This post by Caroline C. Evan Abbott is the twelfth in a series asking how the COVID-19 pandemic has affected, or might affect, research, writing, and scholarly work in the environmental humanities.
As early career, white, millennial academics are hearing the call (and being called upon) to participate in active conversations on antiracism as well as mental health and productivity in the age of COVID-19, the advocacy our quarantine lives have called for needs to extend to our writing and our relationship to the environments with which it interacts. We must make space for academic contributions which recognise and challenge Kyriarchal systems — a term coined in the early nineties by feminist divinity scholar Elisabeth Schüssler Fiorenza, which seeks to unite in definition the systems of global dominance, among them, white supremacy, patriarchy, classism, and capitalism under a common umbrella.
The environmental humanities, ecocritical, and Anthropocene researchers fall under a wide, intersectional umbrella which is never far from a unifying fact: the environments we research are overwhelmingly connected to the imperial and post-imperial; the colonial and post-colonial. Dane Kennedy speaks of the “benefits of empire” without speaking specifically to the Anthropocentric intersections which provided those benefits. The collective “we” of the field, for all its “NiCHEs,” are still reaping the “benefits” of the Victorian World.
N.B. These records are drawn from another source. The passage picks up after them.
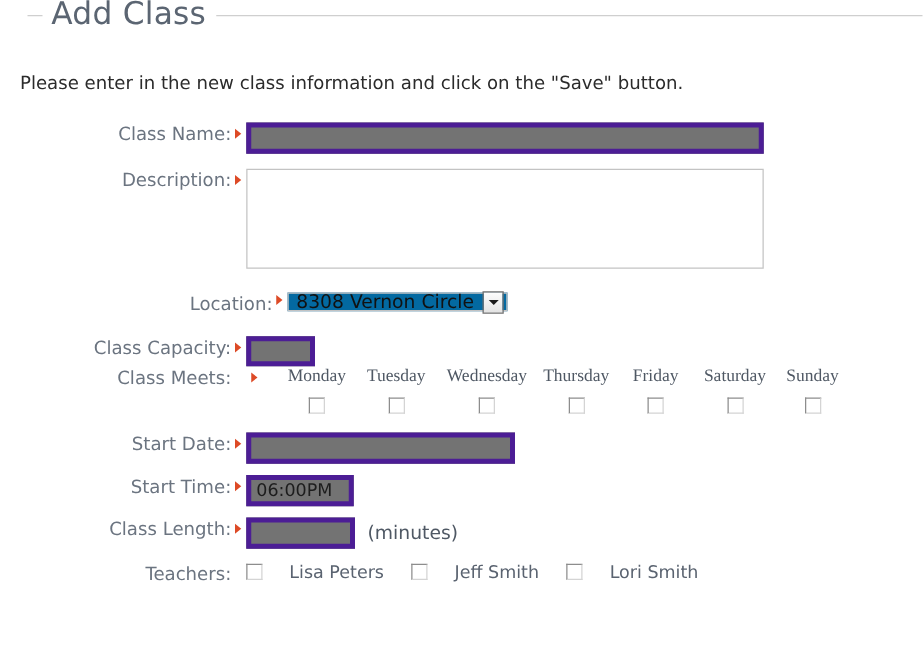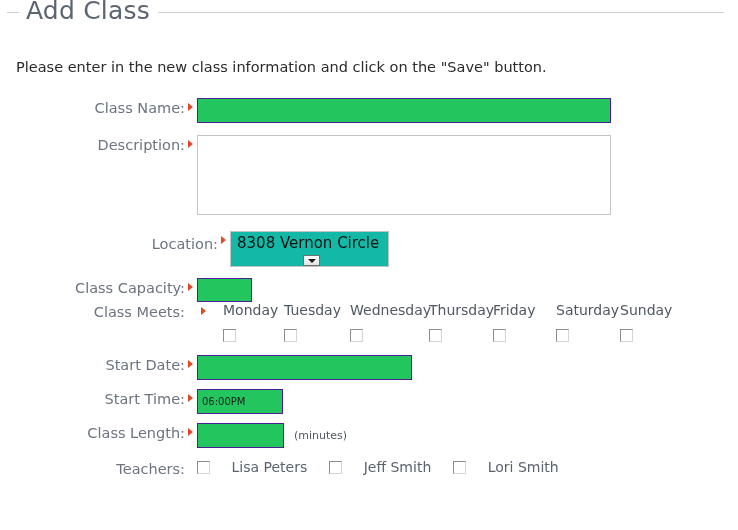"Add Class" .fieldset { left: 7px -> 22px }
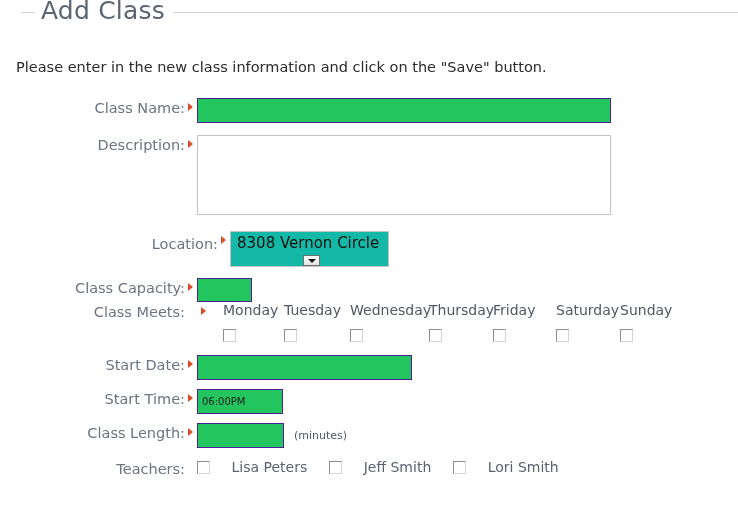"8308 Vernon Circle" .sel-wrap { background: #14b8a6 -> #0369a1; flex-direction: column -> none; height: 36px -> 15px }
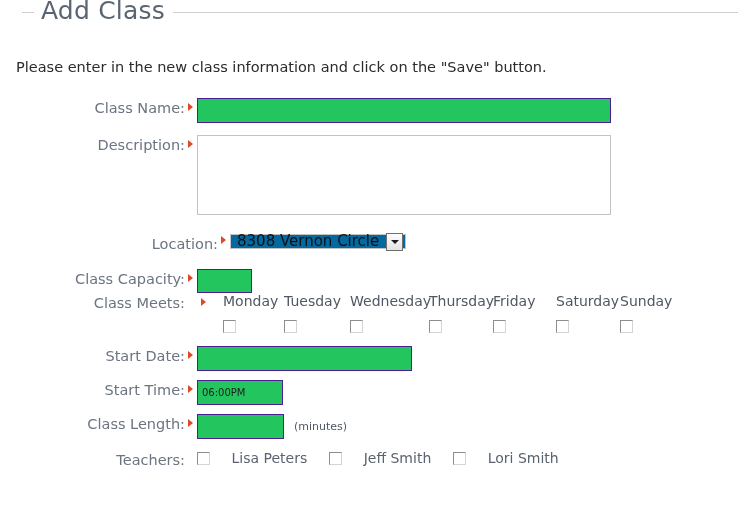"Monday" .day { font-family: none -> Liberation Serif, serif; text-align: left -> center }
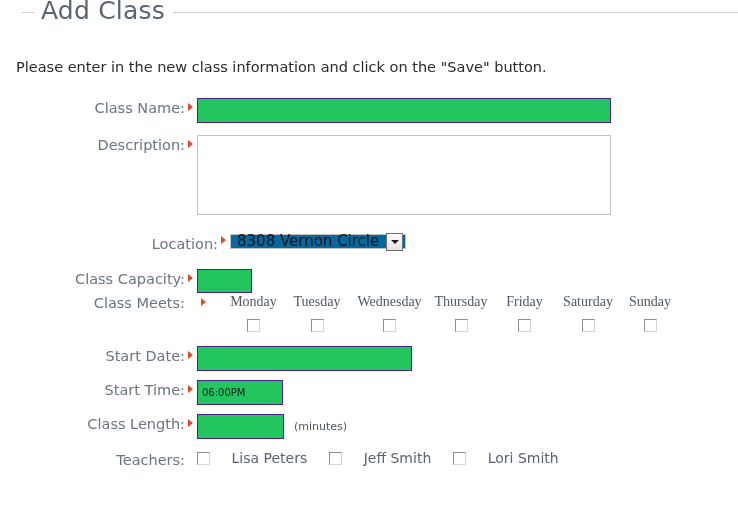"06:00PM" .txt { background: #22c55e -> #737373; border: 1px solid #4c1d95 -> 4px solid #4c1d95; font-size: 10px -> 14px }
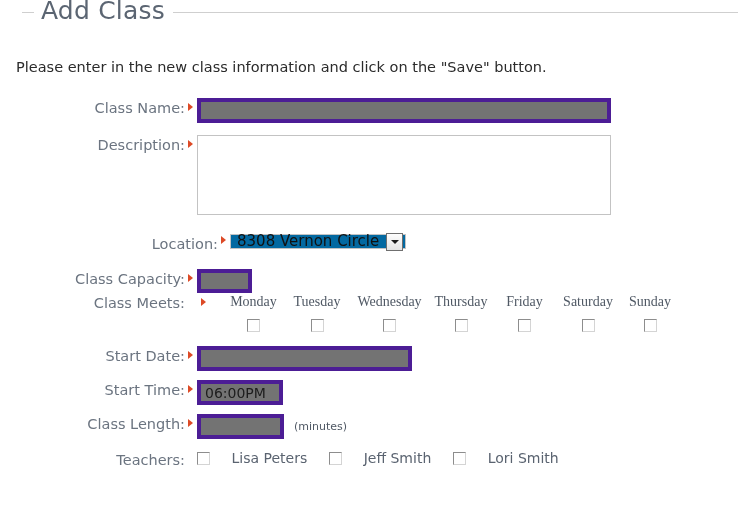"(minutes)" .mins { font-size: 11px -> 15px }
Even in my most attentive approaches to unsettling as a white scholar, I toil to disentangle colonial legacies: acknowledging the profitability of thought-work related to these fields at this moment in history is part of our anti-racist work.
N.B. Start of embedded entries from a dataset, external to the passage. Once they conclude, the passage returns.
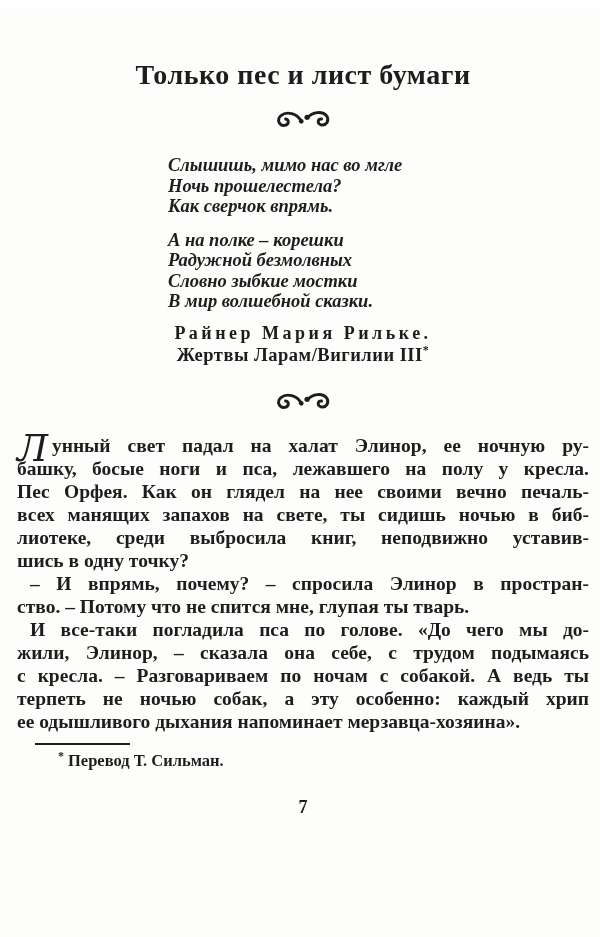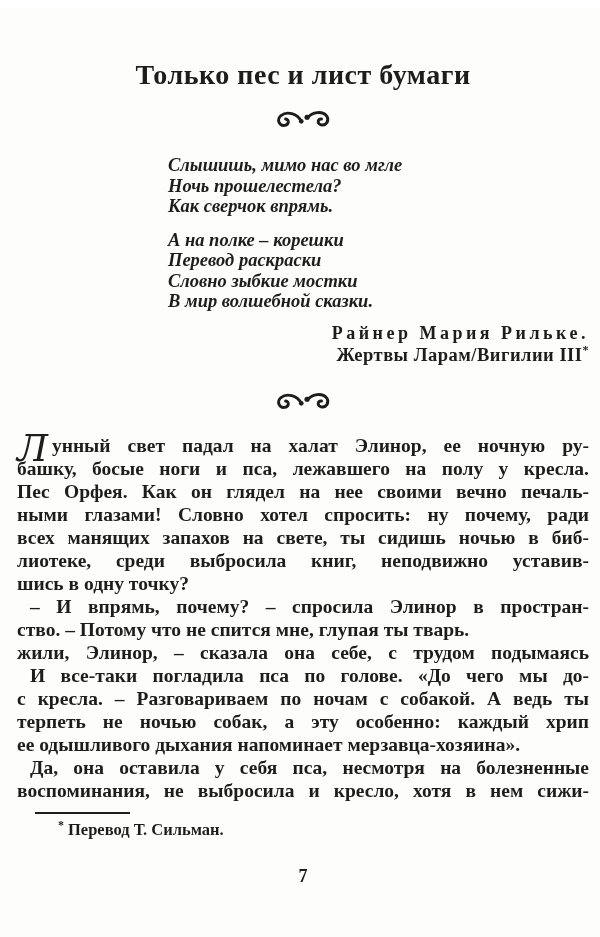"Перевод раскраски" div.pl { text: Перевод раскраски -> Радужной безмолвных }
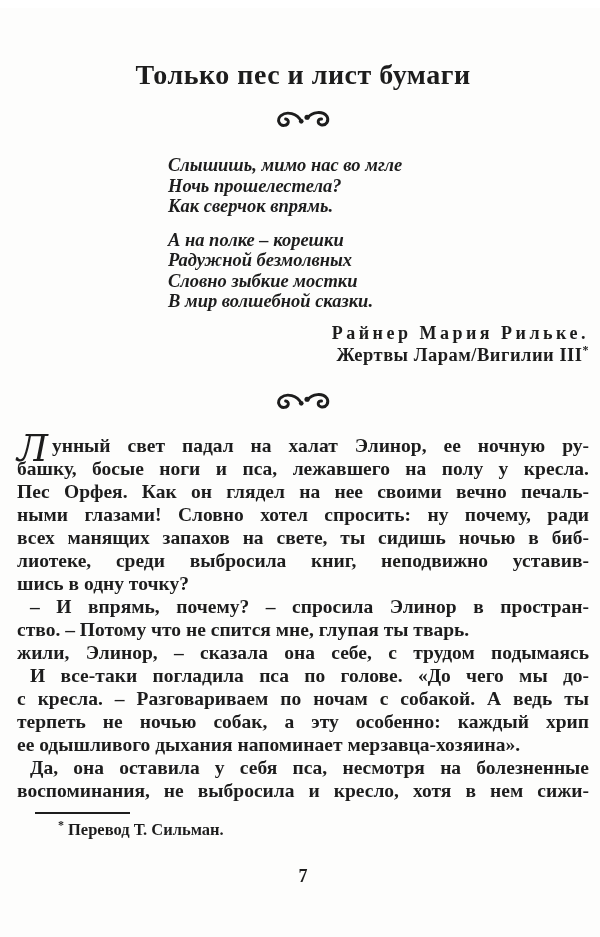"Райнер Мария Рильке." .attribution { text-align: right -> center }
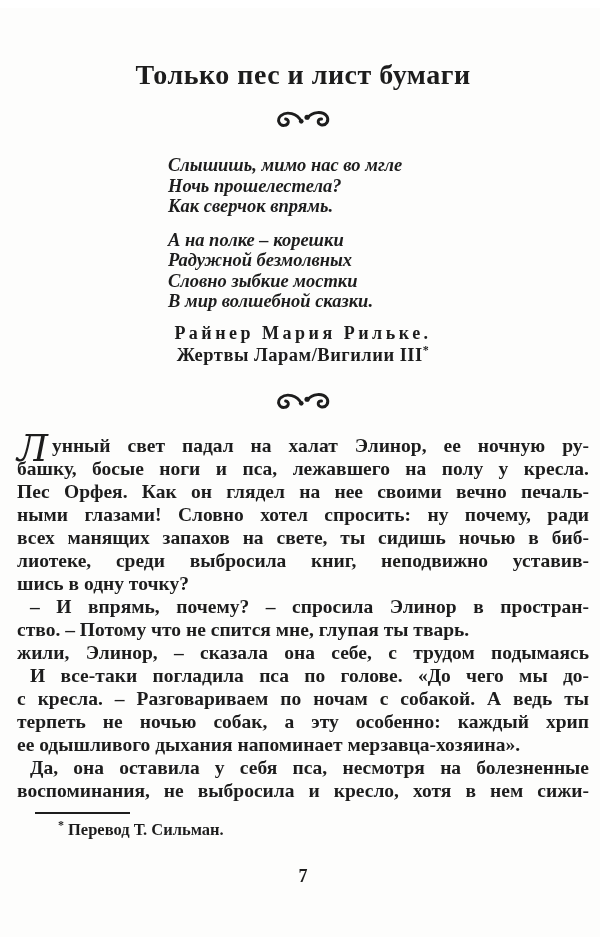"ными глазами! Словно хотел спросить:" div.bl { html: <div>ными глазами! Словно хотел спросить: ну почему, ради</div> -> none }
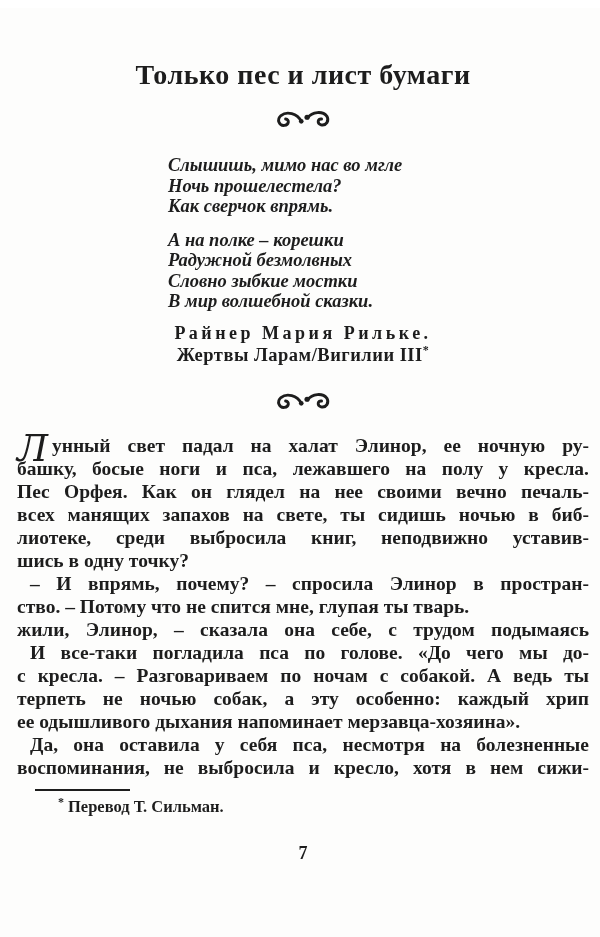"жили, Элинор, – сказала она" div.bl { order: before "И все-таки погладила пса по" -> after "И все-таки погладила пса по" }
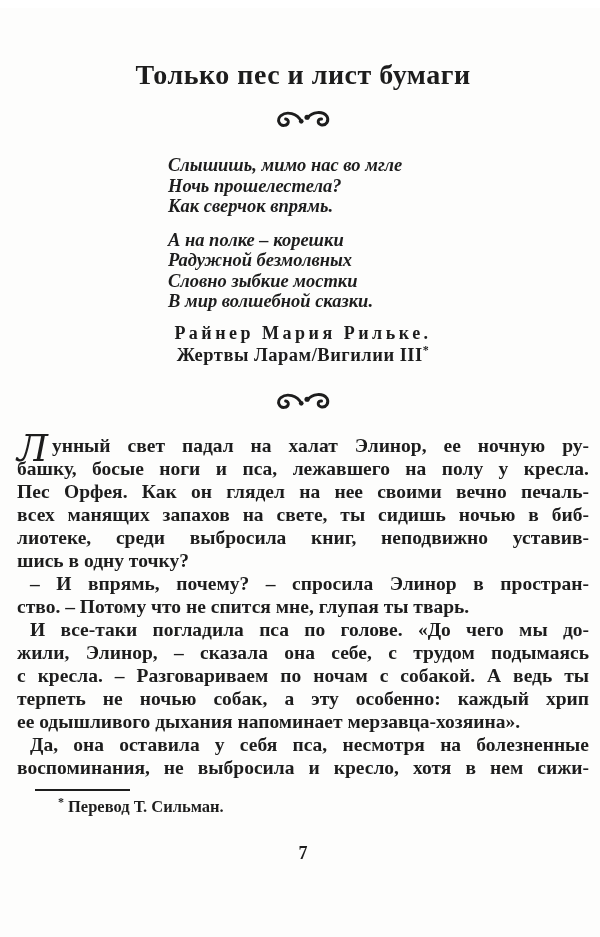"Да, она оставила у себя" div { html: <div> <div>Да, она оставила у себя пса, несмотря на болезненные</div> <div>воспоминания, не выбросила и кресло, хотя в нем сижи-</div> </div> -> none }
The legacy of Kyriarchy in the environments we explore is reflected in the environmental humanities and across all its subfields in ways our writing risks tacitly supporting — so it is our writing that must change. At even the most fundamental level, a not-insubstantial majority of academics in this very intersectional field continue to self-identify the historical period of their chief interest not by geologic age, but by the reign of its white monarch. Victorian. Edwardian. Outdated tests designed to weed out applicants like the GRE and GRE subject tests continue to gate-keep higher education in ways which perpetuate a fallacy of quantifiable intellect as rooted in white supremacy as was phrenological study. When white scholars accord with the inflexibility of Kyriarchal baselines for the survival of our own work, or we are forced to by editors who fear for theirs, we shut the door on BIPOC researchers from shaping the literary landscape.
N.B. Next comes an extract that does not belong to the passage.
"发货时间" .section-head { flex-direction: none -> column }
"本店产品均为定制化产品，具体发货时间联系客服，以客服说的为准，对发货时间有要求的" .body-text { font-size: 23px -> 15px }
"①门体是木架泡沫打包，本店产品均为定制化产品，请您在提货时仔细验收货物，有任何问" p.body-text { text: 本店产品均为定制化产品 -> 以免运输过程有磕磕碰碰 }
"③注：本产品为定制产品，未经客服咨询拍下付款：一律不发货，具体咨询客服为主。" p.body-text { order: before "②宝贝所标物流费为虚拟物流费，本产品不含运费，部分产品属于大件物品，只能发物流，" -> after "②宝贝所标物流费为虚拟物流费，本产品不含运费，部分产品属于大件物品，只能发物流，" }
White environmental humanities writers can successfully be traitorous to an unjust system by shifting traditional approaches in ways which directly subvert neurotypical, white-dominated standards of critical writing. In an already-intersectional field, examples of radical approaches range in type and variety, from the incorporation of new media, such as infographics in academic work, to the use of social media to disperse academic media and discourse to public audiences. As most academics — either by choice or necessity — are taking quarantine work and life at a day-by-day pace, the result of these efforts alone have sustained the progressive conversations in academic circles which allow reflective space for incremental progress towards radical change.
In our field, true change is not possible without a writer’s change in relationship with the environment, and in unprecedented conditions, this means something different for every writer. For me, in the wake of wanting academic work, of wanting to combat white silence and keep fresh in the process (and in the vacancy of the work I had planned to be doing right now), these forms of intersectional work have been of tremendous benefit in practice of these greater, theoretical goals. I found my way back to two long-form, highly intersectional projects with which I have had relative success working at an incremental pace and which I otherwise may have never prioritised. Perhaps the most intersectional — involving the restoration and use of a late 19th century camera to document women’s roles in shaping cultural landscape — has figuratively and literally forced my critical eye to commit to viewing environmental history through a different perspective.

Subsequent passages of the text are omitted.